▶ _INPUT MATERIAL_
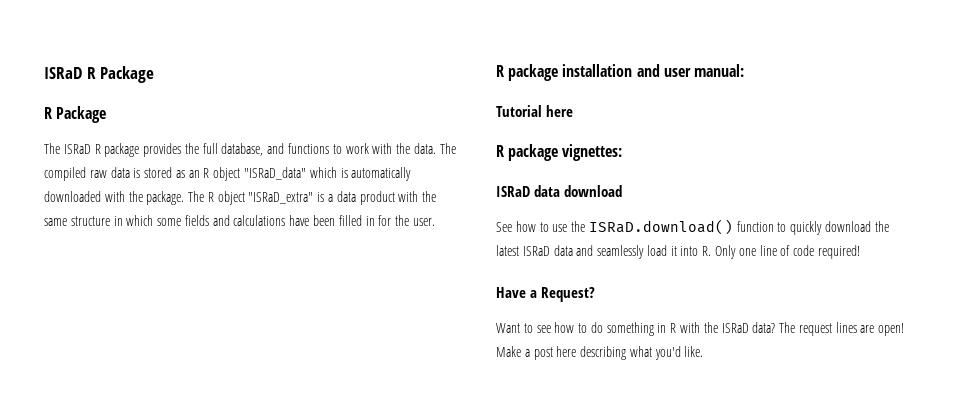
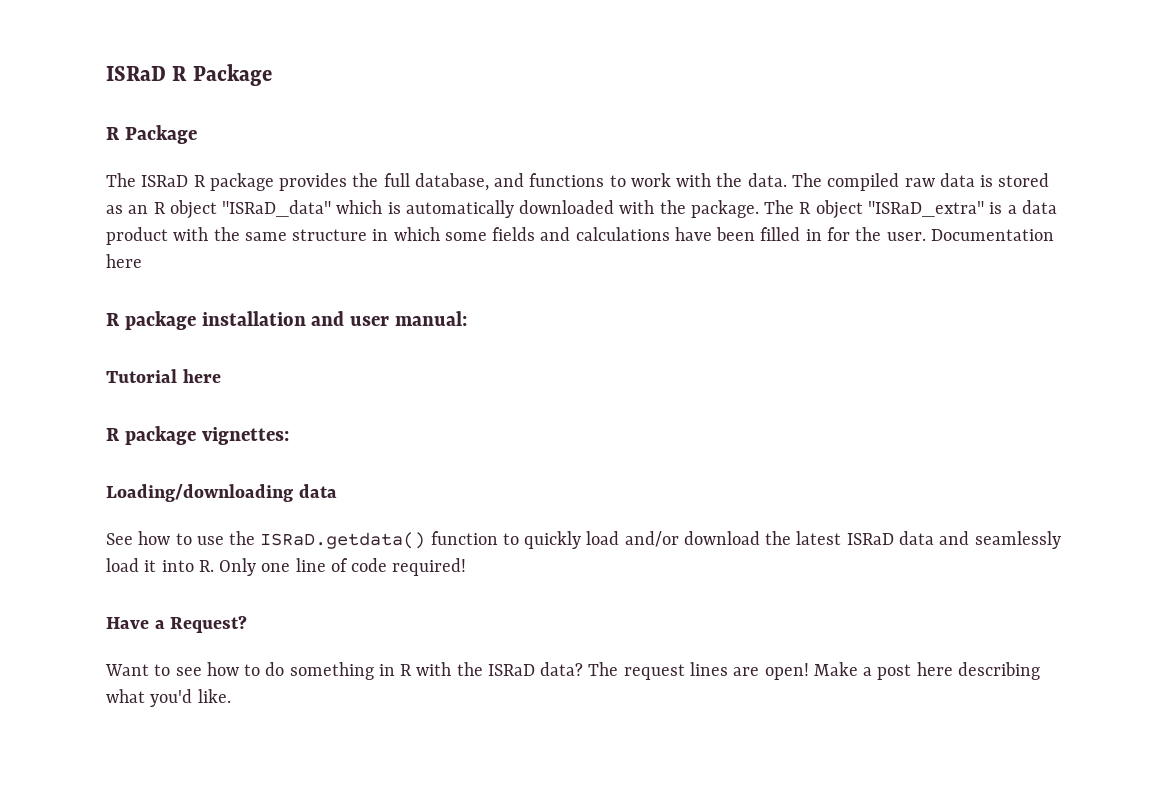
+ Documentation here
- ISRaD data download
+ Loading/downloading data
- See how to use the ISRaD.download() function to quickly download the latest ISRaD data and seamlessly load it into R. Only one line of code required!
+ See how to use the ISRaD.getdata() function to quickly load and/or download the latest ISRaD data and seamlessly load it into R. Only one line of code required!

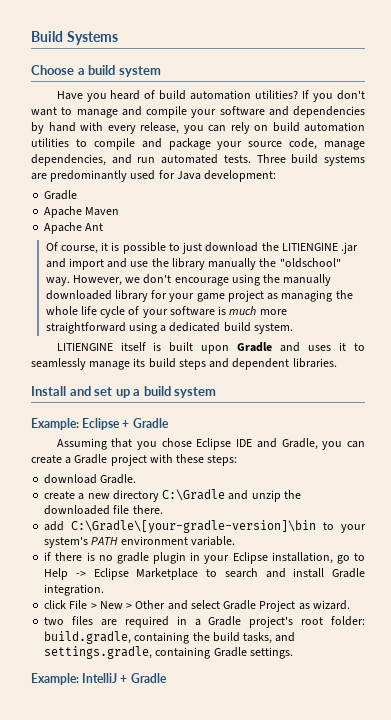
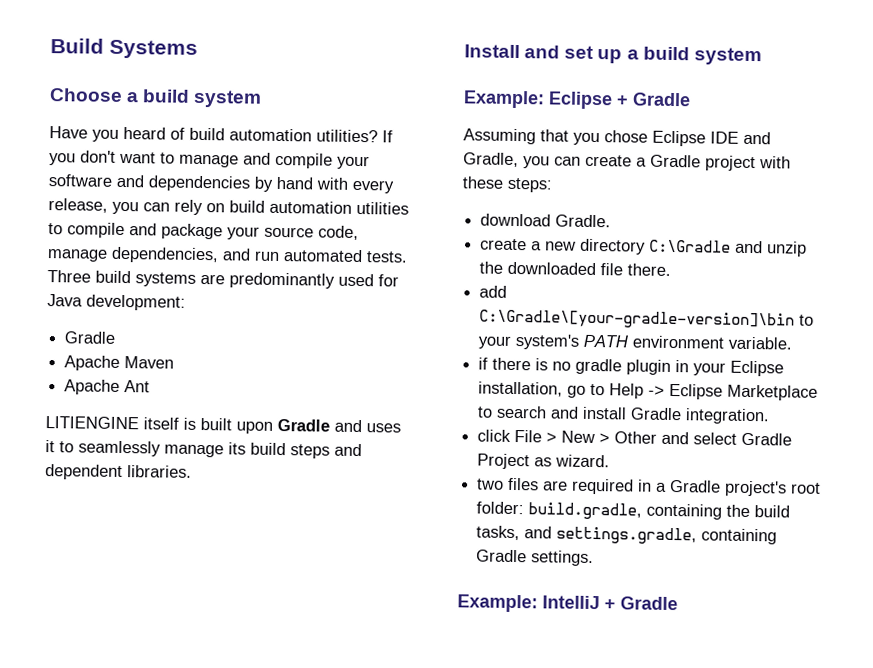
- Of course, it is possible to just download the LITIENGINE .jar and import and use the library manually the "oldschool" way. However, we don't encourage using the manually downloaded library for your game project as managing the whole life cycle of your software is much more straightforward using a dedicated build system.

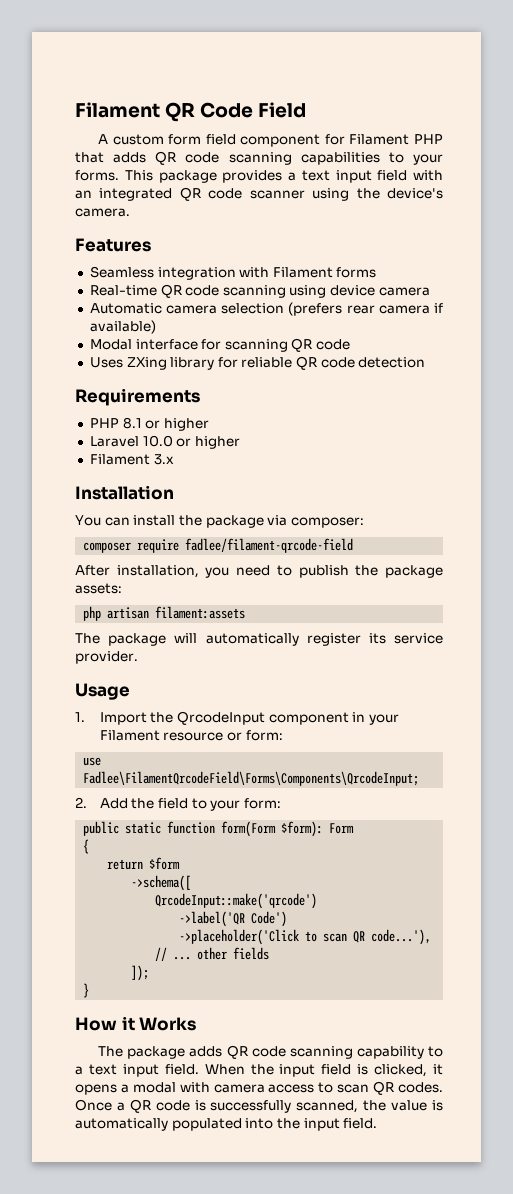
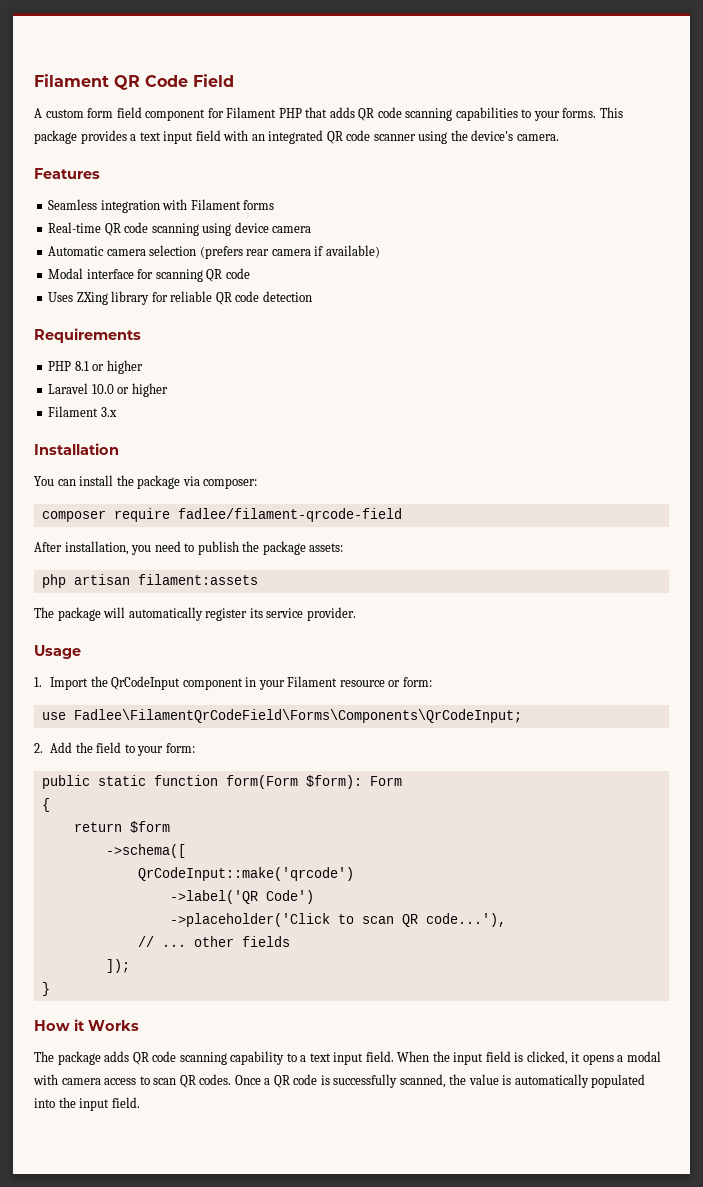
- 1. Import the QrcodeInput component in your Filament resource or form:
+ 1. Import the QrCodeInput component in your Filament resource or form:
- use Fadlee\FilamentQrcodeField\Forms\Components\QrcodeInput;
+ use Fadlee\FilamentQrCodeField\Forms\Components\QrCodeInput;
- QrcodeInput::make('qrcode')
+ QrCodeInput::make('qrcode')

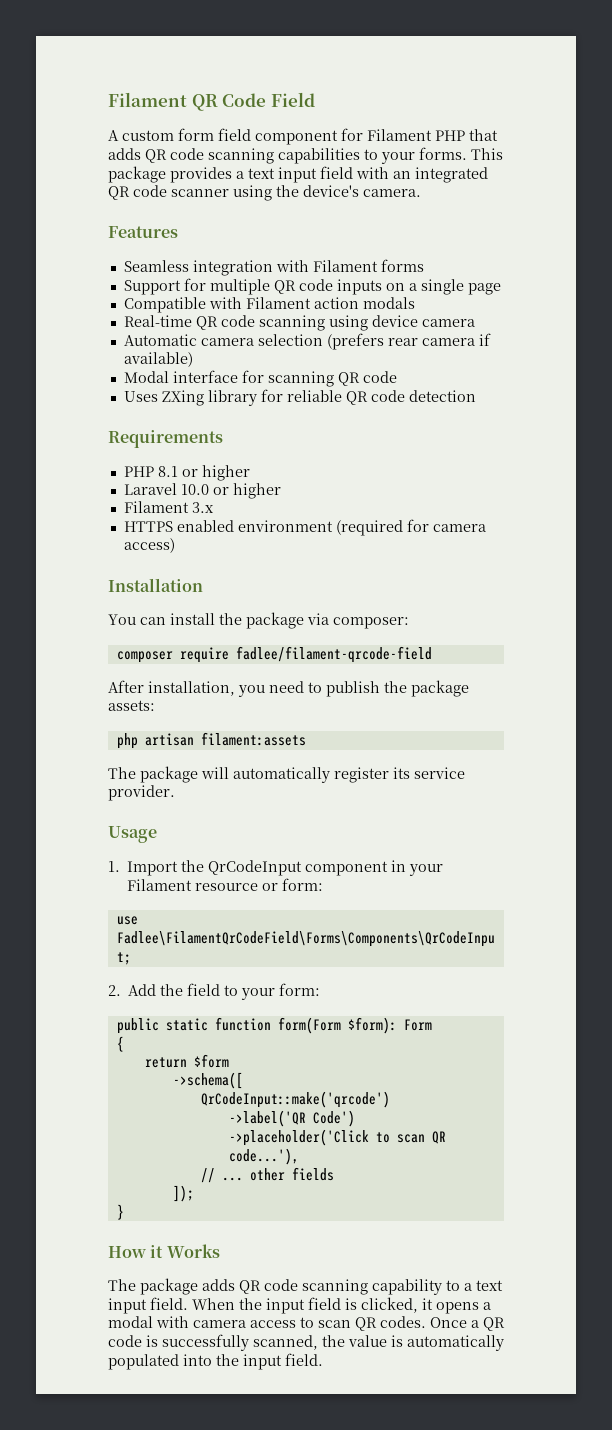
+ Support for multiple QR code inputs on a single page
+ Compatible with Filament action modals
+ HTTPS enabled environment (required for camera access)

▶ _HOW TO COMPLETE THIS TASK_
Your answer must be the lines from the one containing "a single page" to the last line of the entries, repeated exactly and with nothing else.

▶ _WRITTEN REPLY_
+ Support for multiple QR code inputs on a single page
+ Compatible with Filament action modals
+ HTTPS enabled environment (required for camera access)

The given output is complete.